No ash piles around, either. Toward the middle of the last century, coal use was fading, veterans home from World War II needed housing, and there was all this land with not much on it. By the mid-1950s, the air field (superseded long before by Midway Airport, two miles north in the Garfield Ridge and Clearing communities) was history -- and this was becoming a neighborhood with actual neighbors.

Today's Ashburn is a racially diverse middle-class community almost entirely of neat single-family homes. Not unlike post-war suburbs, development was powered in part by transportation (two Metra stations serve the community along Columbus Avenue, which bisects it); and not unlike those suburbs, the traditional commercial strips have been largely supplanted by the malls, especially Scottsdale and, just north in West Lawn, Ford City.

But like most Chicago neighborhoods, it has its home-grown institutions.

Vito & Nick's Pizzeria has been dishing out its thin-crust pies since 1949, and at this location on Pulaski Road and 84th Street since 1965. Its pie may or may not be what it insists is "the best pizza anywhere," but the crowds, especially on weekend nights, tell you something interesting is happening here.

Two blocks south on Pulaski is Rosario's Italian Foods. It opened just weeks after Vito & Nick's and, like the pizzeria, is owned and run by the founding family.
Facing the street is the animated neon sign that helped make it a local legend: pigs jumping into a grinder and coming out sausage.

"We get a little bit of hate mail once in a while," says Kathy Salus, whose parents (Roy Repole -- "Rosario" looked better on the door -- was her dad) began the business selling sausage out of their kitchen. "But most people like it."

Most people also seem to like their meats, cheeses and sauces for take-home. Their hot sandwiches (try the Italian beef, with sweet peppers) and subs (load 'em up) are neighborhood favorites as well, but Rosario's is most identified with its Italian sausage.

"The product we made 50 years ago is the product we make today," she says, standing not far from a flying pig suspended near the register. "It's absolutely the same product."

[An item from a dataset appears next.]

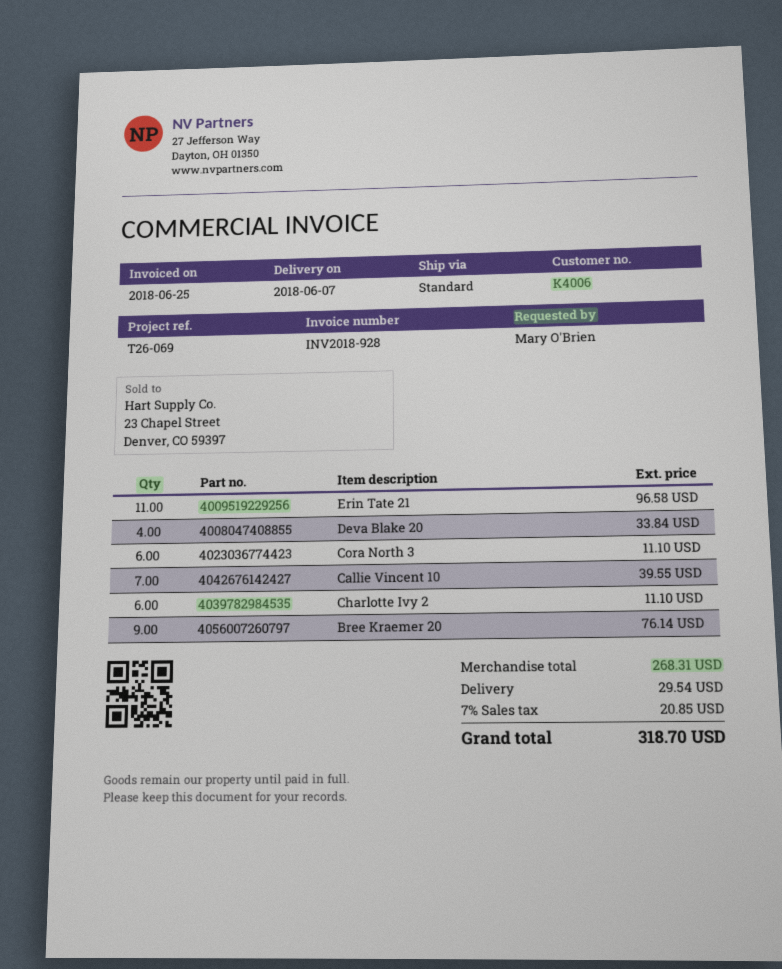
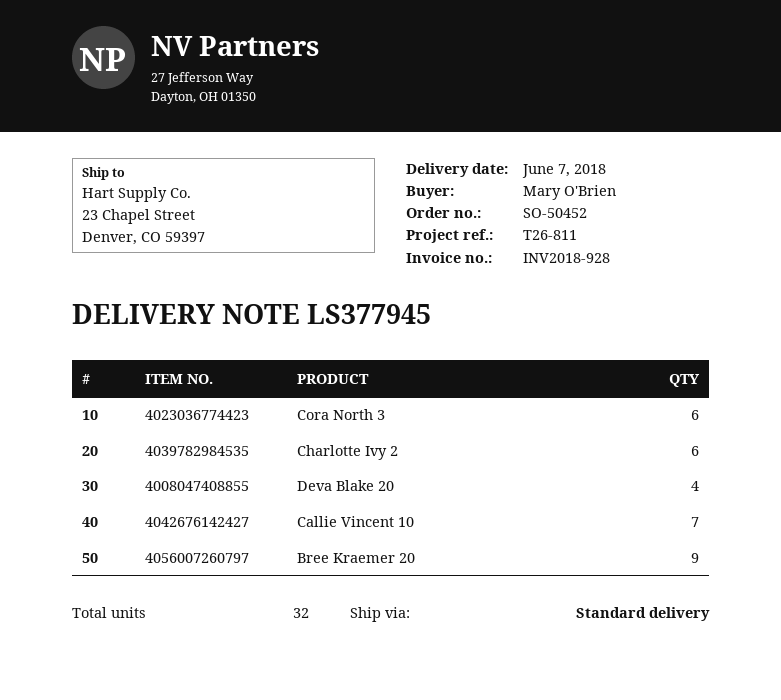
reference: T26-069 -> T26-811
Erin Tate 21: 11 -> none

Halfway between Rosario's and Vito & Nick's on Pulaski is the Cake Walk, a bakery especially known for its butter cookies. Another option for something sugary is Cupid Candies, two miles east on Western Avenue, which has been producing high quality chocolate candies -- in that store -- since 1936 and now makes that longtime Chicago favorite, Frango mints for Macy's.

The open space didn't entirely disappear with development. Three parks -- Scottsdale, Rainey and Hayes -- have ballfields and other facilities. The meadows, woods and picnic areas of Dan Ryan Woods, a county forest preserve, extend from Ashburn into the Beverly neighborhood to the south.

There, you may see ashes. From the charcoal grills.